• [Data supplied]

___

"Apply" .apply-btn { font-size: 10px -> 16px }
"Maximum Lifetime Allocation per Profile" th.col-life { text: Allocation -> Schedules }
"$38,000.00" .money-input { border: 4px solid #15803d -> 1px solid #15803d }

___

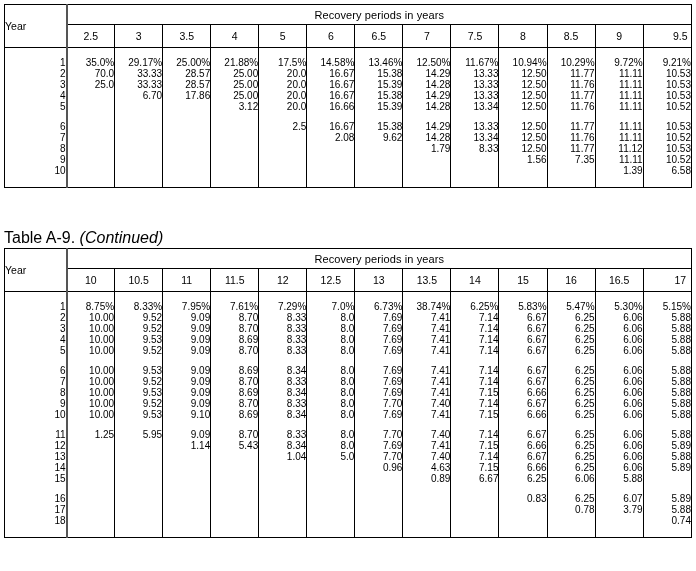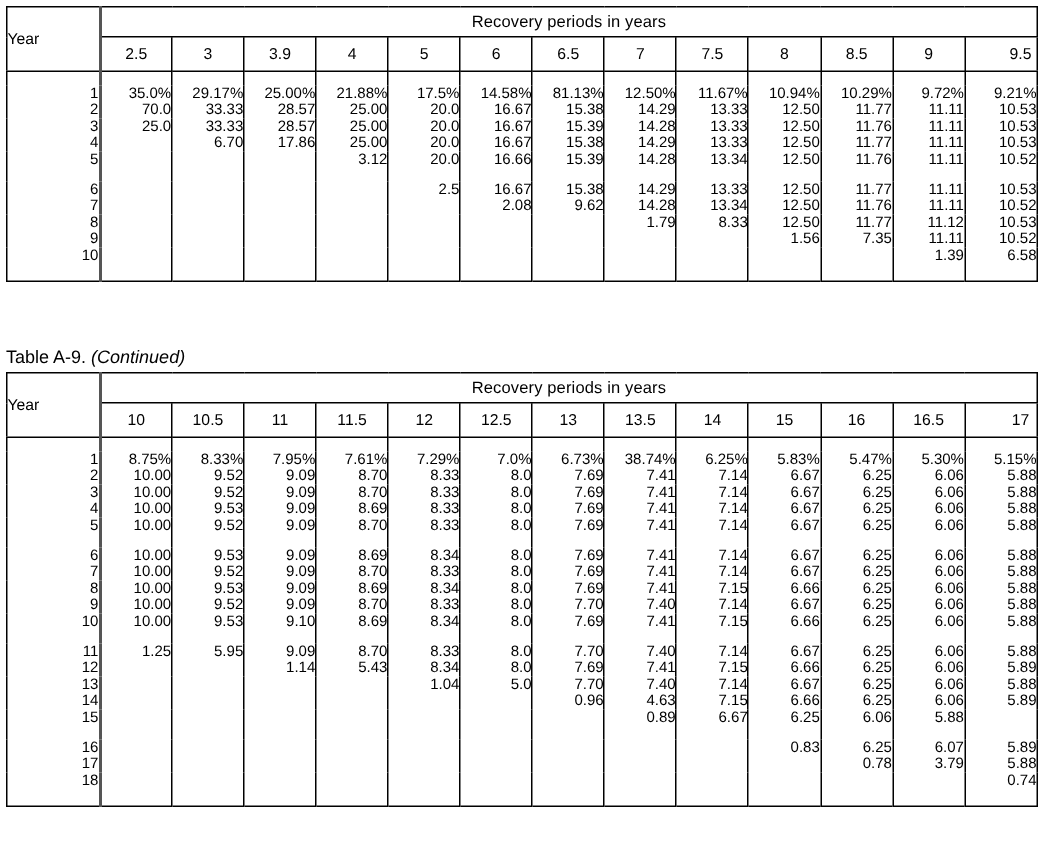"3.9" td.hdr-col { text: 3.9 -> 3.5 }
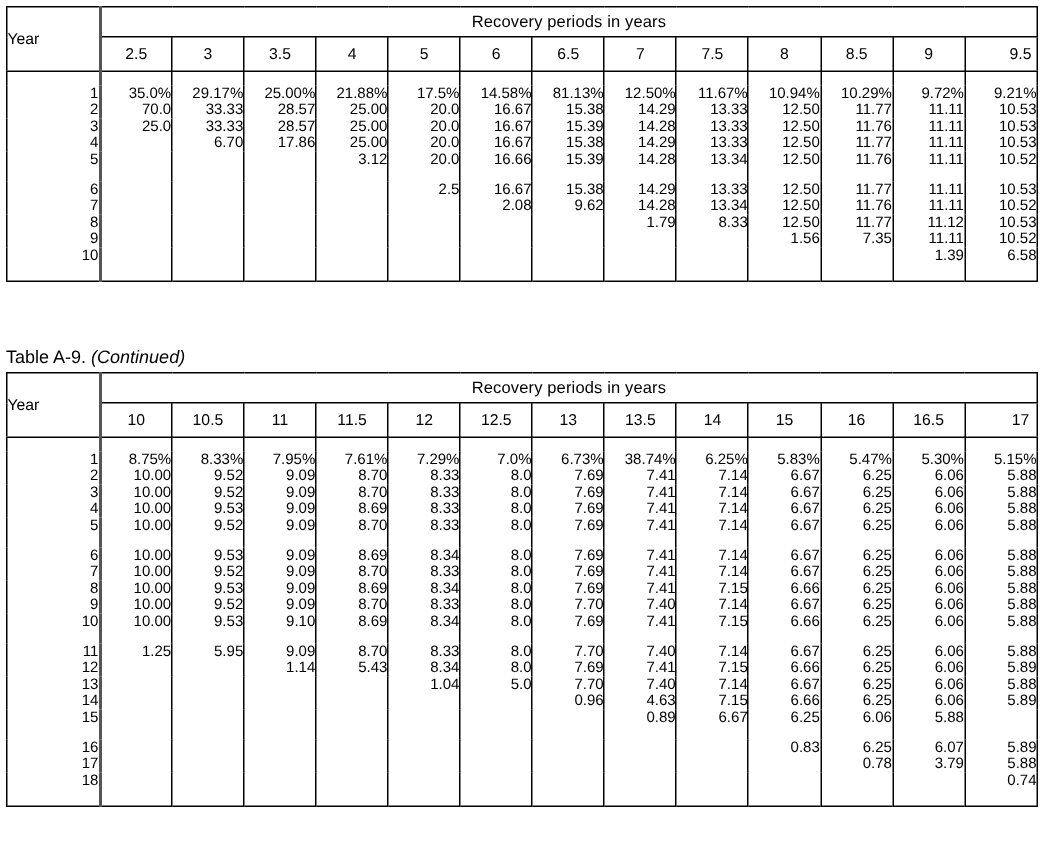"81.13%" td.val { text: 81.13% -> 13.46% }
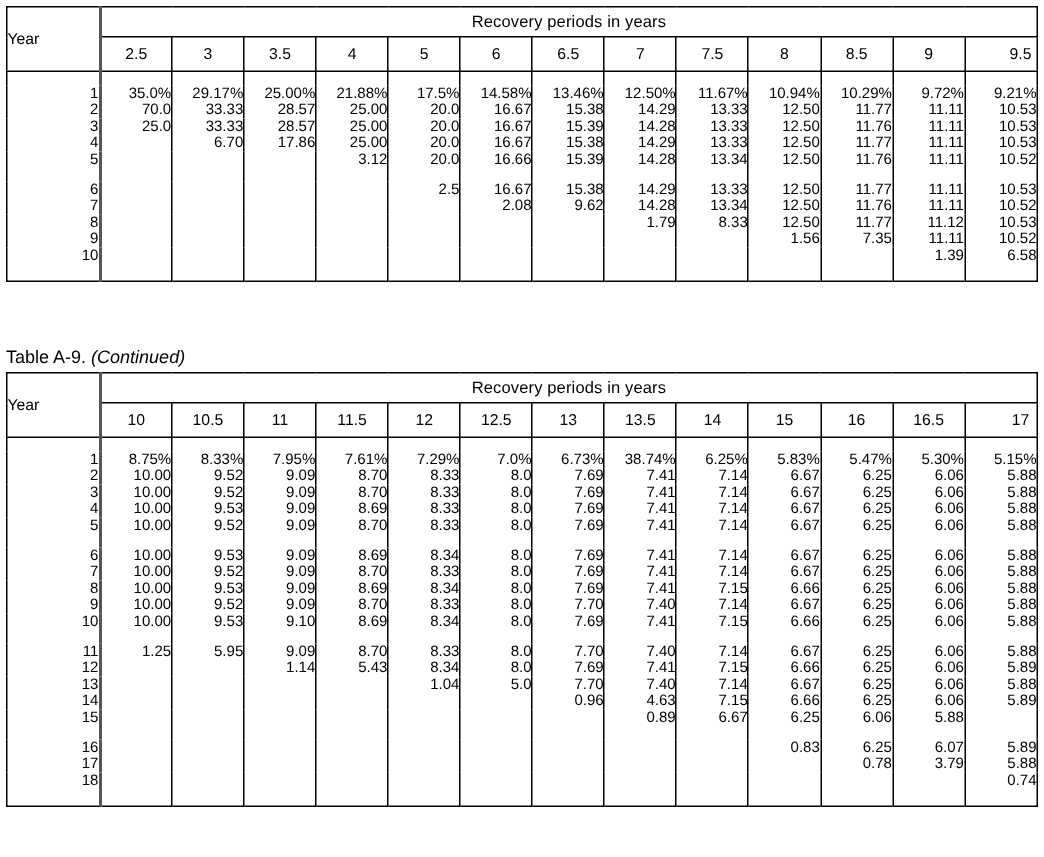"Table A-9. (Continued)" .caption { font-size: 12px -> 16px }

___

• [Exercise instructions]
Only one stretch of the listing above is to be duplicated: the lines from the one containing "text: 81.13% ->" through the one containing "font-size: 12px ->", both included. Copy them exactly, minus the pictures.

• [Answer to the problem]
"81.13%" td.val { text: 81.13% -> 13.46% }
"Table A-9. (Continued)" .caption { font-size: 12px -> 16px }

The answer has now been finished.